Verletzt iTunes EU-Recht?
Der EU-Kommission geht es dabei nicht um die Verknüpfung des iTunes-Store mit Apples iPod und auch Apples Marktmacht spielt keine Rolle. Kern der Untersuchung sind territoriale Einschränkungen für Kunden.
So unterscheidet sich das Angebot bei iTunes je nach Land, wobei verhindert wird, dass Kunden in anderen Ländern als ihrem Heimatland einkaufen. Um z.B. im belgischen iTunes-Store einzukaufen, bedarf es einer Kreditkarte, die von einer Bank auf eine belgische Adresse ausgestellt ist.
Nach Ansicht der Kommission verletzt dieses Trennung der Märkte Artikel 81 des EU-Vertrages(öffnet im neuen Fenster) .

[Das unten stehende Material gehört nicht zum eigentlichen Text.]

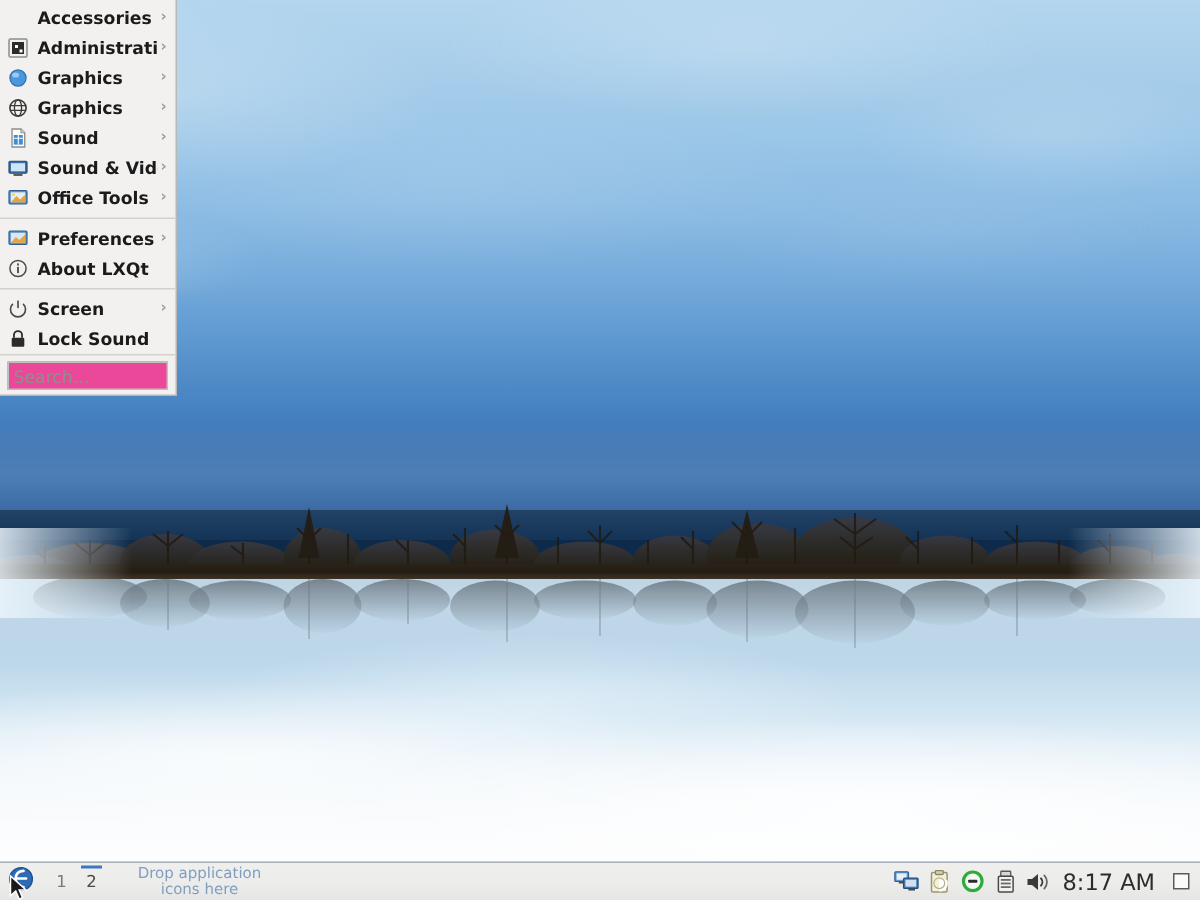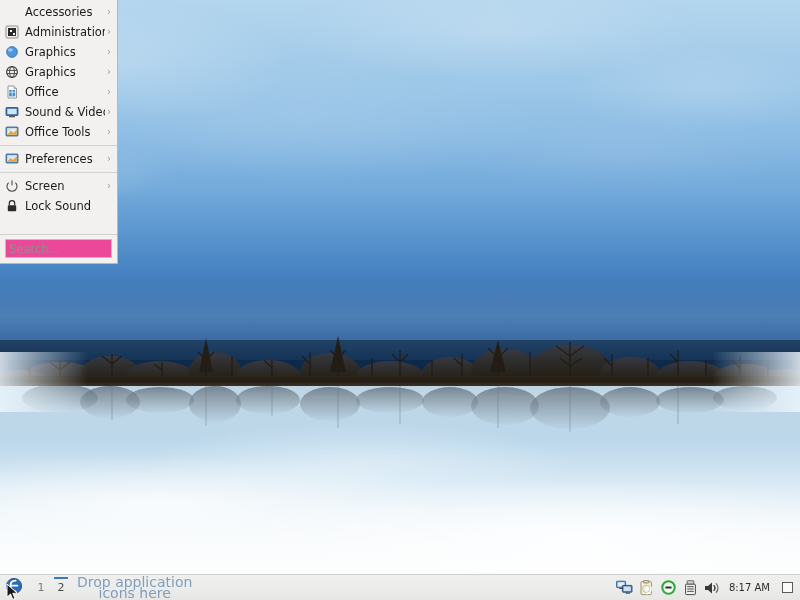--- a/index.html
+++ b/index.html
@@ -100,7 +100,7 @@
     display:flex; flex-direction:column;
     z-index:50;
   }
-  .menu-list { flex:1 1 auto; padding:2px 0 0 0; }
+  .menu-list { flex:1 1 auto; padding:2px 0 0 0;font-weight:bold; }
 
   .menu-item {
     height:20px; display:flex; align-items:center;

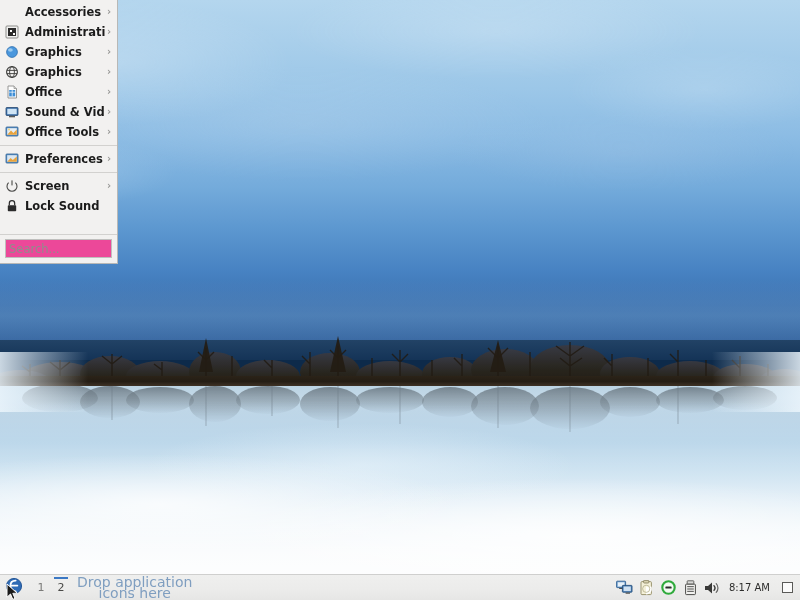--- a/index.html
+++ b/index.html
@@ -370,7 +370,7 @@
           <path d="M4.2 7.2 H10.2 M7.2 5 V11.4" stroke="#ffffff" stroke-width="0.7"></path>
         </svg>
       </span>
-      <span class="mi-label">Office</span>
+      <span class="mi-label">Sound</span>
       <span class="mi-arrow">›</span>
     </div>
 

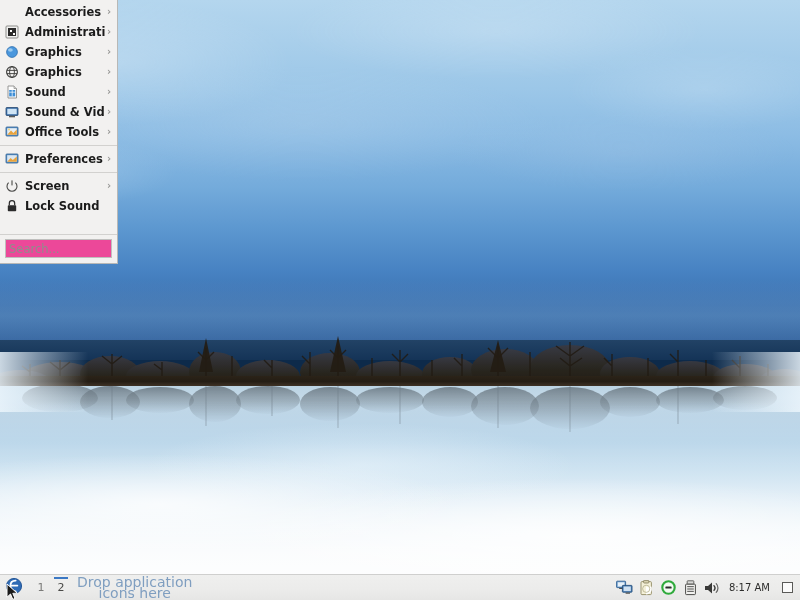--- a/index.html
+++ b/index.html
@@ -413,6 +413,17 @@
       <span class="mi-arrow">›</span>
     </div>
 
+    <div class="menu-item">
+      <span class="mi-icon">
+        <svg width="14" height="14" viewBox="0 0 14 14">
+          <circle cx="7" cy="7" r="5.4" fill="none" stroke="#4a4a48" stroke-width="1"></circle>
+          <rect x="6.4" y="5.9" width="1.2" height="4.2" fill="#4a4a48"></rect>
+          <rect x="6.4" y="3.6" width="1.2" height="1.4" fill="#4a4a48"></rect>
+        </svg>
+      </span>
+      <span class="mi-label">About LXQt</span>
+      <span class="mi-arrow hidden"></span>
+    </div>
 
     <div class="menu-sep"></div>
 

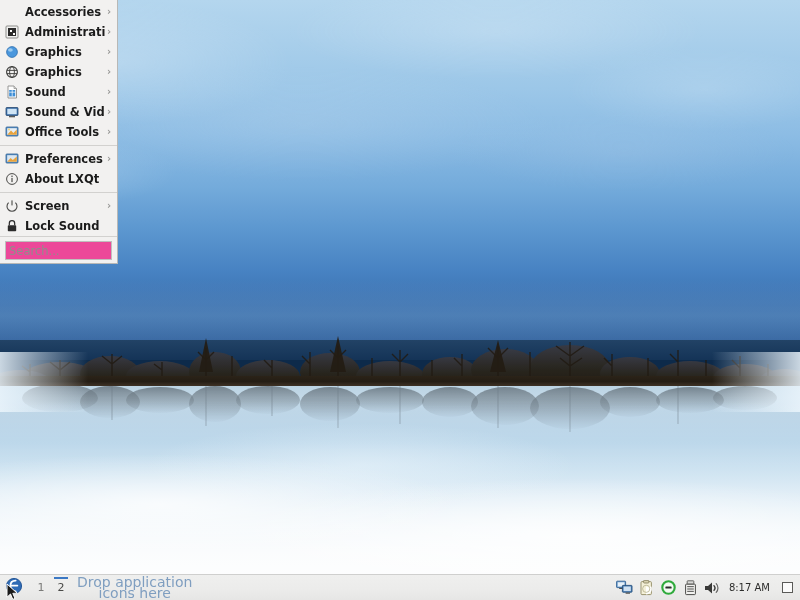--- a/index.html
+++ b/index.html
@@ -171,7 +171,7 @@
     text-align:center; cursor:default;
   }
   .ql-text {
-    font-size:14px; line-height:11px; color:#7f9ec0;
+    font-size:10px; line-height:11px; color:#7f9ec0;
     white-space:pre-line;
   }
 

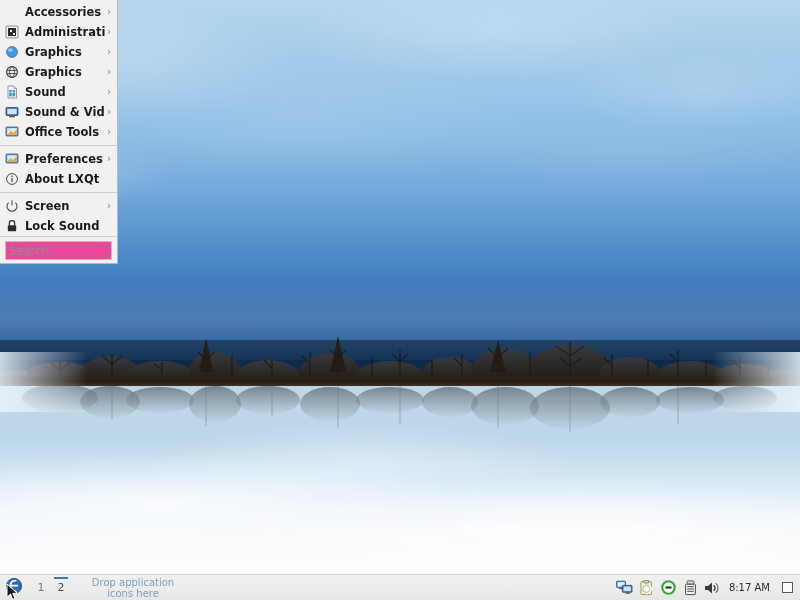--- a/index.html
+++ b/index.html
@@ -187,7 +187,7 @@
   .tray-ico svg { display:block; }
 
   .tb-clock {
-    font-size:10px; color:#2d2d2c; padding:0 7px 0 4px;
+    font-size:15px; color:#2d2d2c; padding:0 7px 0 4px;
     white-space:nowrap; cursor:pointer; line-height:24px;text-align:center;
   }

Apple und auch die betroffenen Plattenfirmen haben nach Erhalt des "Statements of Objections" zwei Monate Zeit, schriftlich dazu Stellung zu nehmen. Auch eine mündliche Anhörung vor der Kommission kann beantragt werden. Erst danach kann die Kommission letztendlich entscheiden, ob EU-Recht verletzt wurde. Wäre dies der Fall, können Strafen bis zu einer Höhe von 10 Prozent der jährlichen Umsätze verhängt werden.